Venutius embraced her. “Brennia! Rest and peace! Will you eat and drink before you share?” She nodded. “Forgive me, Lord. If I do not eat I shall faint. They took my weapons and I had nothing to kill with. I stole a little, but it has long since gone.” She sank to the ground, tucking her legs under her, and Emrys himself brought her cheese and meat and clear, cold water. She ate slowly, chewing carefully, and the men sat around her and waited. When color began to flush the smooth cheeks again and her hands had stopped trembling, she spoke.

“My news is bitter for you to hear, Arviragus. Your wife is not sick. She holds my husband and Sine in chains and she sends you this message. If you do not go to her she will kill them both.”

A deep silence descended, and though outside the circle of the fire’s warmth men walked and spoke, the three around it had become blind and deaf to all save the girl’s pinched face. Madoc growled, then sent a stream of spittle flying into the bushes behind him. Emrys sat quite still, always in command of himself, but his eyes slowly closed and his brows drew together. Venutius’s head went down. He seemed to be fighting for breath. The girl sat loosely, her hands in her green lap, and tears slid down her face. “Forgive me again, Lord, for my weakness,” she choked. “I should have laid myself down in the forest so that this word would not come to you. Sine and my husband would have died, but your mind would still be at rest.”

“At rest?” Venutius laughed without warmth. “My mind will be at rest when I am dead.” Yet even as the deep voice rumbled out, he did indeed find a tiny core of peace in his soul, a steady little white flame of dignity and sanity. He lifted his head. With this news had come death, but it was a good death, the death of his doubt. He found that he could think of Aricia without a fog of hesitancy and contradictions, and of his friends without the suspicion that they were deceiving him about her. He saw her now quite clearly as a cancer, a weeping sore, a blight. Somewhere under that putridity was his wife, the woman he loved, and though the death of his love had not come—that was an ogre, a monster that could not be slain—never again would he excuse her to himself.

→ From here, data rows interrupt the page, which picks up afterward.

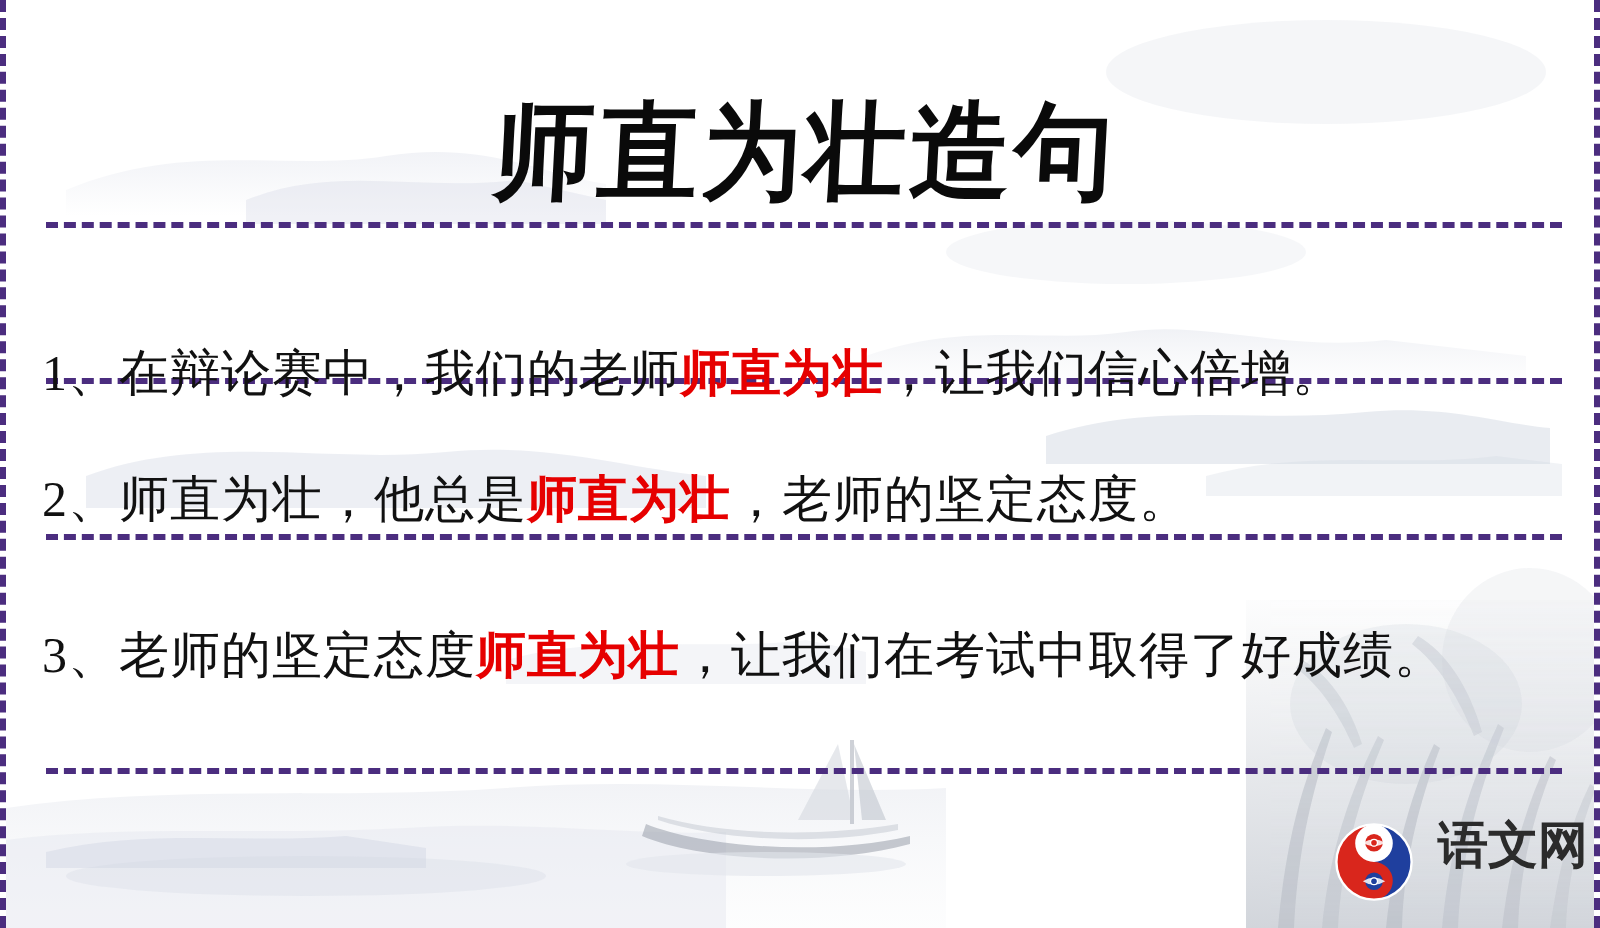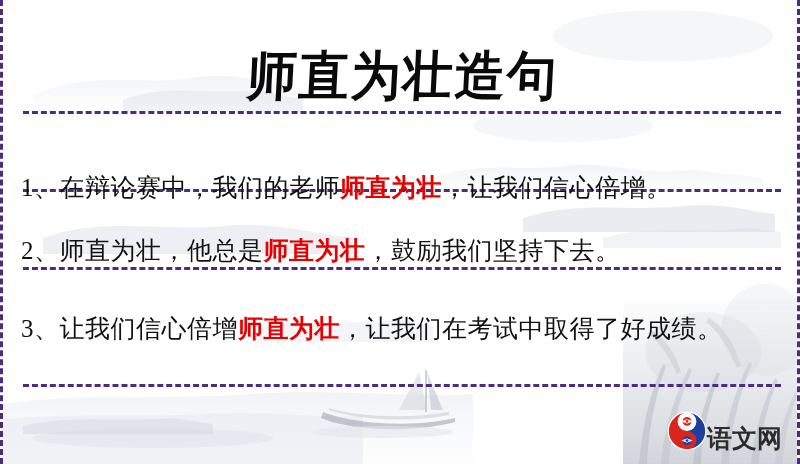--- a/index.html
+++ b/index.html
@@ -205,7 +205,7 @@
     </p>
 
     <p class="sentence s2">
-      <span>2、</span><span>师直为壮，他总是</span><span class="kw">师直为壮</span><span>，鼓励我们坚持下去。</span>
+      <span>2、</span><span>师直为壮，他总是</span><span class="kw">师直为壮</span><span>，老师的坚定态度。</span>
     </p>
 
     <p class="sentence s3">

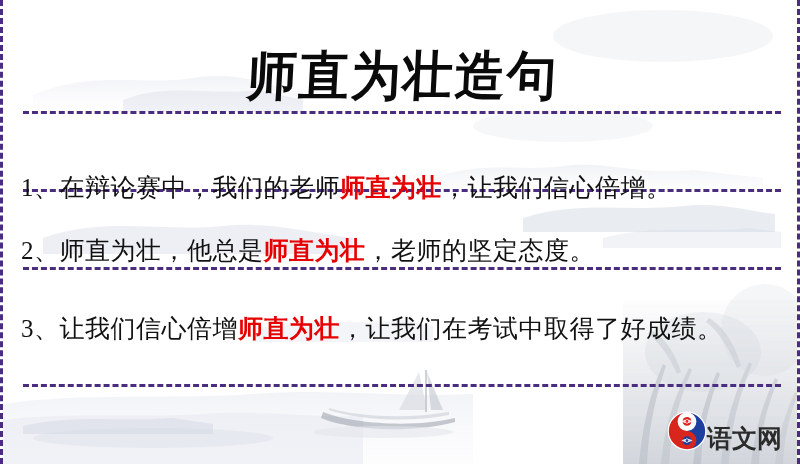--- a/index.html
+++ b/index.html
@@ -209,7 +209,7 @@
     </p>
 
     <p class="sentence s3">
-      <span>3、</span><span>让我们信心倍增</span><span class="kw">师直为壮</span><span>，让我们在考试中取得了好成绩。</span>
+      <span>3、</span><span>老师的坚定态度</span><span class="kw">师直为壮</span><span>，让我们在考试中取得了好成绩。</span>
     </p>
 
   </div>

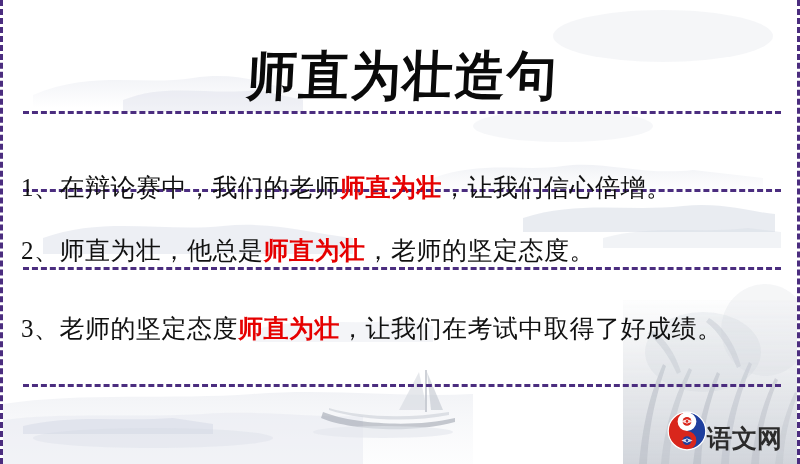--- a/index.html
+++ b/index.html
@@ -100,8 +100,8 @@
     left: 664px;
     top: 411px;
     display: flex;
-    align-items: flex-end;
-    gap: 0;
+    align-items: flex-start;
+    gap: 12px;
     z-index: 3;
   }
   #logo .mark {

He leaned over and clumsily wiped the tears from the cheek of his kinswoman. “I am glad of this news,” he said quietly, and she looked at him, astonished. “It is always better, Brennia, to know the truth, even though it may bring pain unto death.” He rose lightly, surely. “Madoc, call in the chieftains. I have something to say to them. Brennia, go to your tent and rest, and then Domnall will find you a new sword.”

When she had gone, Venutius drew Emrys aside. “I would not blame you if you swept my head from my body,” he said. “Emrys, Emrys, for only the sake of my own madness, my selfishness, I have taken from you your life’s treasure. I can say nothing.”

“Lord, if Sine had not gone you would have gone yourself,” Emrys said thickly, fighting to keep his voice level, “and even now you would be waiting for a ship to carry you to Rome. It was your life or hers.”

“No!” Venutius stood straight and shouted. “No, Emrys! It will be Aricia’s life for hers. I have had enough, I can take no more. Because of my weakness, the bitch has reached right into our strongholds and controlled me still, but no longer. I will kill her. I will change the battle plan. She has gone too far this time.”